I've finally figured out how to adjust this cast to where it is actually quite surprisingly comfortable and extremely easy to wear. You inflate it first then fasten the straps, not the other way around. That way, you can set the inflation for maximum support and comfort and in so doing, I can actually walk quite normally and at my regular pace. All this means that facing three long months of wearing it almost permanently (except for bathing and driving) until the end of summer won't be so bad after all. I'll be able to get around quite well, easily and comfortably. If I had to wear anything full time in the high heat of summer, this is perhaps the easiest thing to have to do it in. It sure beats a plaster cast, which I would not have been able to take off at all. The only difference is that I can take this off, but as mentioned before, only if bathing and driving. It must stay on the rest of the time, though. I was wearing a polar fleece sock under it because fleece wicks away perspiration, but it doesn't breathe, so I switched to a SmartWool sock, which I have decided is what I am going to use to wear under this for the rest of the summer since wool breathes. I'm sure some of you are thinking, wow, isn't that going to get hot? Yeah, it is, but I have heard that this is the favored thing to wear in just such a cast as this one. I've got plenty of wool socks to wear so I can change socks on a regular basis. I'm also keeping one of my right Crocs in the car as a "driving shoe" so I always have something there to switch off to when I am going to drive somewhere. At least when I travel this summer, I will not have to even think about packing any right shoes! All I will have to remember is to grab my left shoes and pack them, so it's going to work out to my advantage not to be able to wear any of my right shoes all summer. I'll just throw them under the bed and forget about them till around Labor Day or so. Just so I have my left shoes in good repair, that's all I am going to need for the rest of the summer! So that, to me, is a really good part of all of this that I actually kind of like!
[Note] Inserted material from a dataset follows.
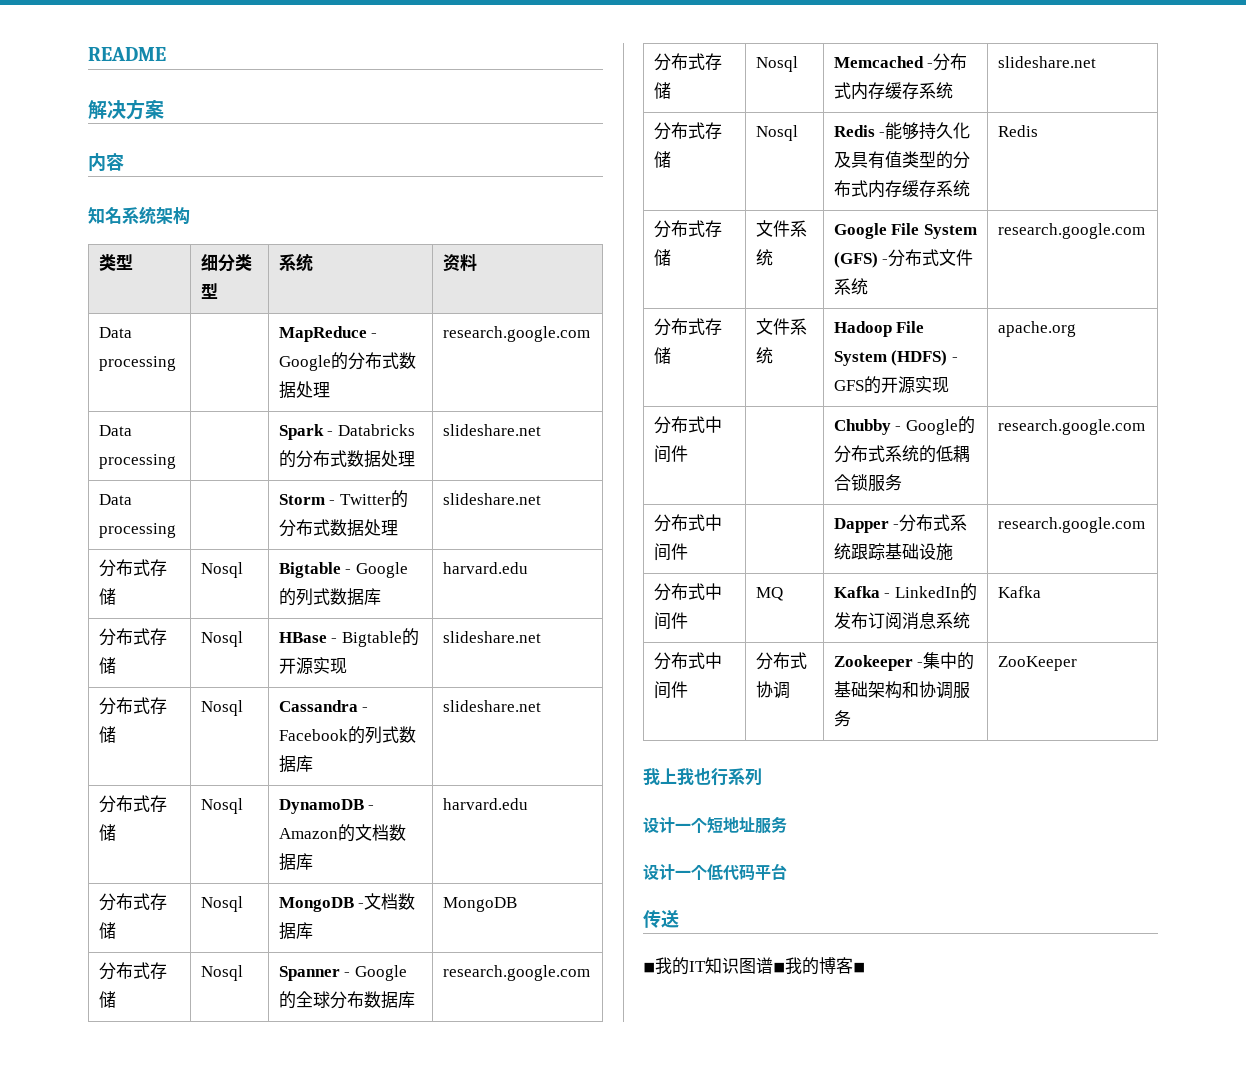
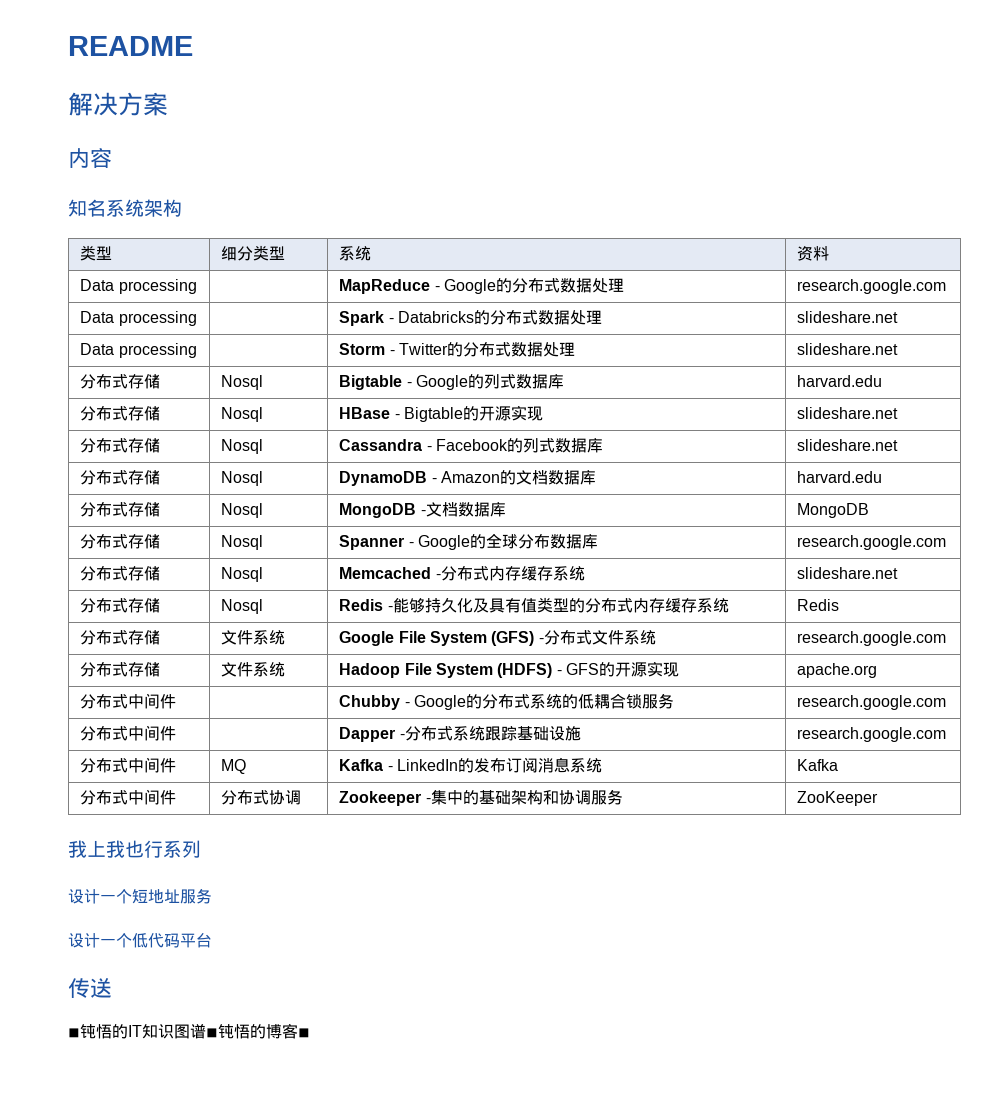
[655,957,672,974] 我 -> [80,1024,112,1039] 钝悟
[785,957,802,974] 我 -> [218,1024,250,1039] 钝悟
See, there is always a silver lining in any situation. You can always find the good parts of anything, I like to say, and the fact that my right shoes will be retired for the summer is one really good thing about this entire situation of being in a cast until sometime around or after Labor Day. So farewell to my right shoes for a few months. I'll see you again in the fall!
47 YEARS AGO TODAY
On May 29, 1961, forty seven years ago today, our dad died from injuries suffered in a car accident several weeks before. It wasn't long after my 4th birthday and quite frankly, I really don't remember much about him except for a few shadowy memories. I wish I could remember more about him, but I just don't. Most of my memories are of spending Memorial Day each year going to the cemetery to plant flowers and clean up the grave site. As for what I do remember, sometimes those are brought to the forefront by a smell or a photograph or some other thing that triggers a memory. The last memories I have of him are of a trip that we took to his parents' home in West Virginia. I don't remember how old I was at the time but I do remember bits and pieces about the trip and of being there. I don't think it was that long before Daddy died that we went on this trip but I can't say for certain when exactly we went. It's just another one of those fragmentary memories that has lingered over the decades like so many other tiny fragments. It's a bit like looking at shards of glass and trying to interpret what the item looked like before it broke. That is often how I feel when I try to reconstruct lost memories of that time in my life. It makes me sad that all I have are these few little fragments of memories to go on that I hope and pray will not disappear the older I get. I know that as time goes by, it gets harder for me to remember certain parts of my life and I worry about those fading into oblivion as I age. I suppose I ought to write down now what I remember before things do begin to fade from my memory. I'm already experiencing a maddening syndrome of memory loss that apparently is quite normal for middle age, from all the literature that I have read - you know, where did I put my keys, glasses, what the heck is that person's name (I should know them!), etc. Memories of my father, what few remain over time, are too precious to lose. So I suppose I should record them so I don't ever lose them.